____ Available records

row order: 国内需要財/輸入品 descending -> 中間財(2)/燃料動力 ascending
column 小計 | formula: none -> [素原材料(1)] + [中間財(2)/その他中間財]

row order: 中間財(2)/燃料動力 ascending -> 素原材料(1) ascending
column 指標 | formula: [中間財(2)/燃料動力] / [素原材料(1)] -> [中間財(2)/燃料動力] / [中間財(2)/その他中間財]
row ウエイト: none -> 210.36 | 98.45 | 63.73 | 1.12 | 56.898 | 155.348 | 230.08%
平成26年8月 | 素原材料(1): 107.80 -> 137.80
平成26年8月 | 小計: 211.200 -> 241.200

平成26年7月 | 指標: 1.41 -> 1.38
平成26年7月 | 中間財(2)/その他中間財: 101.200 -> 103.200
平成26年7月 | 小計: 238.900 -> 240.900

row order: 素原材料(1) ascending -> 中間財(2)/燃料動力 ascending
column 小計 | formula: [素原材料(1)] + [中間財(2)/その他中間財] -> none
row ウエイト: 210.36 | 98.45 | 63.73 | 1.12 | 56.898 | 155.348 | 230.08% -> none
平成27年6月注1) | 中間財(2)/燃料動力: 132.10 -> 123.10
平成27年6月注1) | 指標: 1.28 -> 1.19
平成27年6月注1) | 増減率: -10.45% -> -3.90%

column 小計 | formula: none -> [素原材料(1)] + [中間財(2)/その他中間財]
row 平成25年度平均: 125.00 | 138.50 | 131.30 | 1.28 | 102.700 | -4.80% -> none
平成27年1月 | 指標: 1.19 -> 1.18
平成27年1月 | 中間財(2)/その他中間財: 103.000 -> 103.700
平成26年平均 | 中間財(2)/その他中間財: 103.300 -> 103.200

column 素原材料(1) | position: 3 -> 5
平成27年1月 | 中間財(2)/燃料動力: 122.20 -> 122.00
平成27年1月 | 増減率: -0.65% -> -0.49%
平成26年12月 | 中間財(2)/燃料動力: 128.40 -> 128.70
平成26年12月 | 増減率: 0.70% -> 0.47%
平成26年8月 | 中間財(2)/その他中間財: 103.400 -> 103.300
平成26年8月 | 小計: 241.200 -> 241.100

________

## About this task
Which lines of the material above hold the string "ascending"? Pull them out.

## Your response
row order: 国内需要財/輸入品 descending -> 中間財(2)/燃料動力 ascending
row order: 中間財(2)/燃料動力 ascending -> 素原材料(1) ascending
row order: 素原材料(1) ascending -> 中間財(2)/燃料動力 ascending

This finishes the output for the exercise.